* [Task details]
What is needed is an exact repetition of the lines from the first one in the data through the line with "[83,630,113,642] ---> ->", with no pictures.

[Opening Given records section]

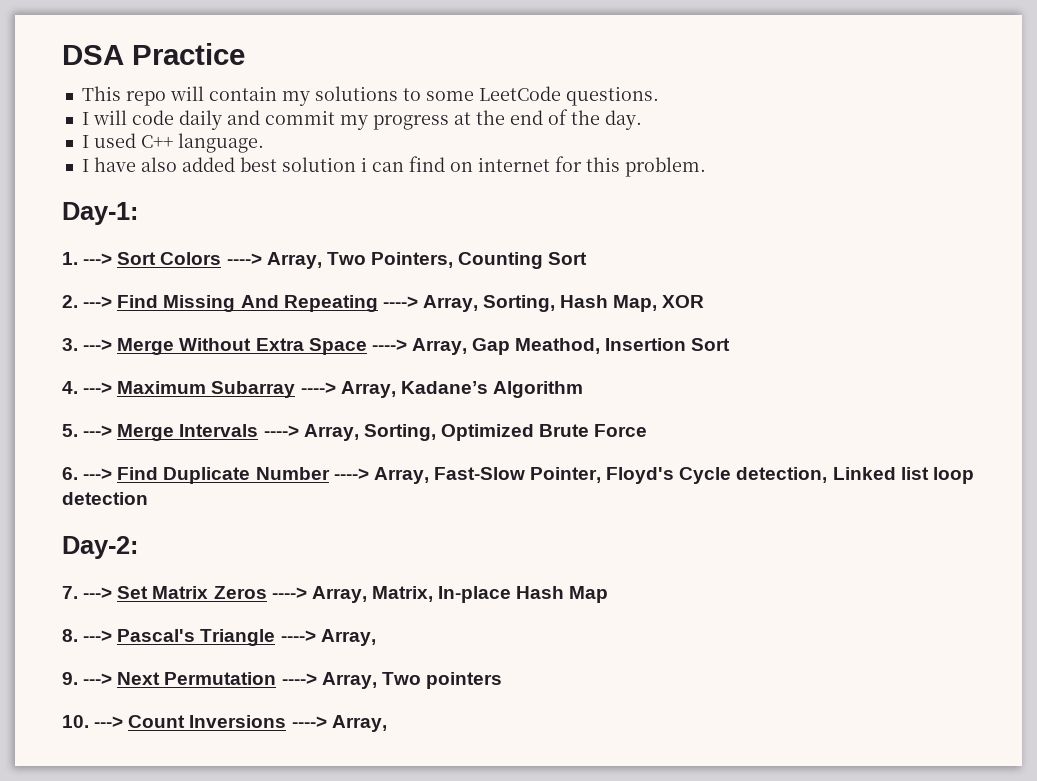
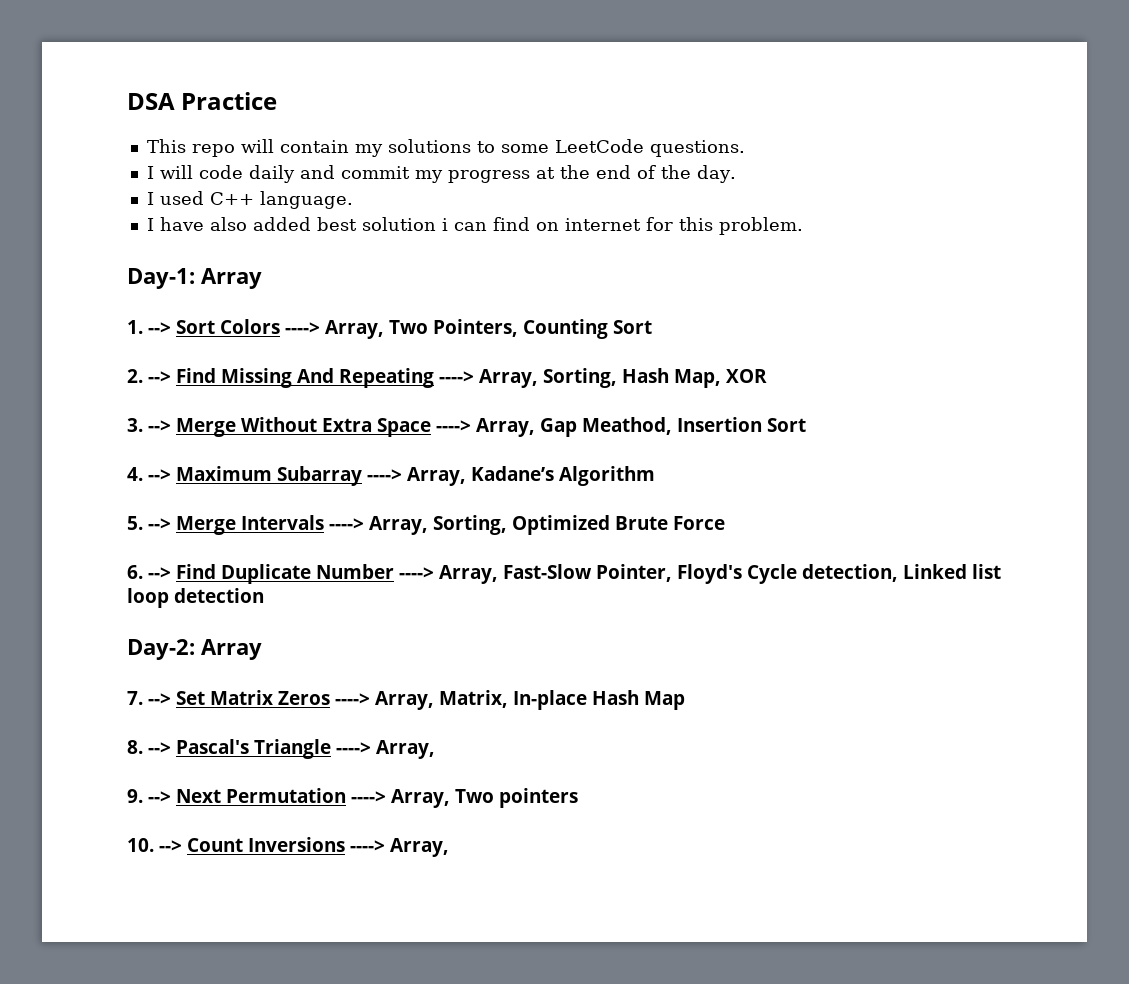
(138, 213) none -> [201,268,262,289] Array
[83,253,113,265] ---> -> [148,322,171,334] -->
[83,296,113,308] ---> -> [148,371,171,383] -->
[83,339,113,351] ---> -> [148,420,171,432] -->
[83,382,113,394] ---> -> [148,469,171,481] -->
[83,425,113,437] ---> -> [148,518,171,530] -->
[83,468,113,480] ---> -> [148,567,171,579] -->
(138, 547) none -> [201,639,262,660] Array
[83,587,113,599] ---> -> [148,693,171,705] -->
[83,630,113,642] ---> -> [148,742,171,754] -->
[83,673,113,685] ---> -> [148,791,171,803] -->
[94,716,124,728] ---> -> [159,840,182,852] -->

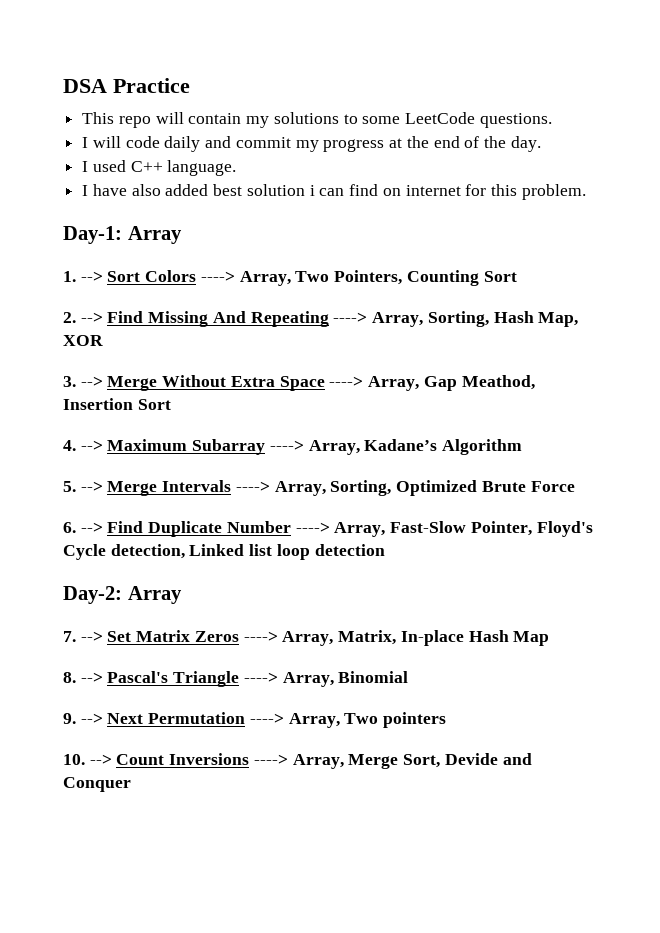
(435, 749) none -> [338,671,409,683] Binomial
(449, 847) none -> [348,753,532,769] [63,777,131,792] Merge Sort, Devide and Conquer

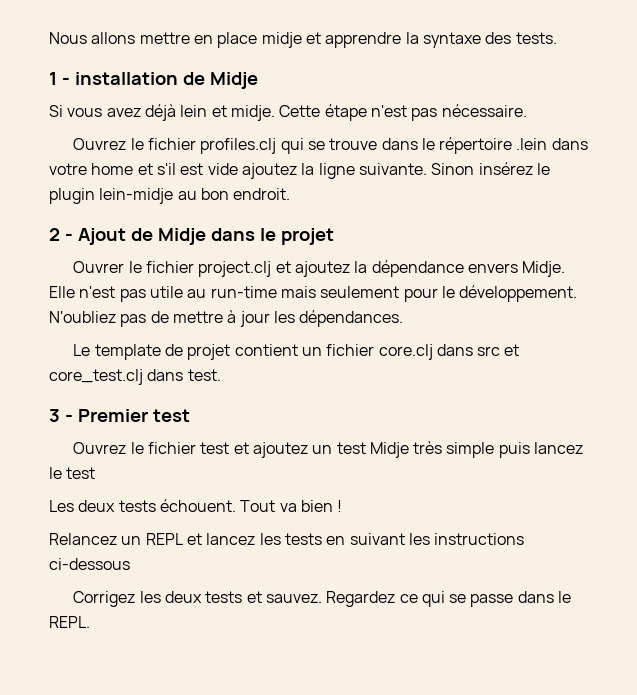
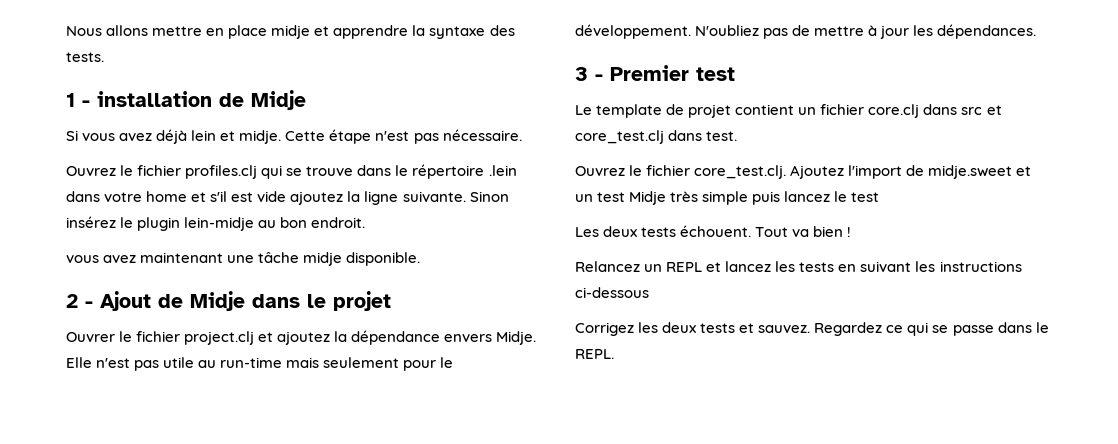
(291, 194) none -> [66,252,421,266] // vous avez maintenant une tâche midje disponible.
(404, 318) none -> [575,65,735,81] // 3 - Premier test
[49,409,190,422] [73,442,308,458] // 3 - Premier test // Ouvrez le fichier test et ajoutez -> [575,165,1032,179] // Ouvrez le fichier core_test.clj. Ajoutez l'import de midje.sweet et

[Closing Given records section]

* [Result]
(138, 213) none -> [201,268,262,289] Array
[83,253,113,265] ---> -> [148,322,171,334] -->
[83,296,113,308] ---> -> [148,371,171,383] -->
[83,339,113,351] ---> -> [148,420,171,432] -->
[83,382,113,394] ---> -> [148,469,171,481] -->
[83,425,113,437] ---> -> [148,518,171,530] -->
[83,468,113,480] ---> -> [148,567,171,579] -->
(138, 547) none -> [201,639,262,660] Array
[83,587,113,599] ---> -> [148,693,171,705] -->
[83,630,113,642] ---> -> [148,742,171,754] -->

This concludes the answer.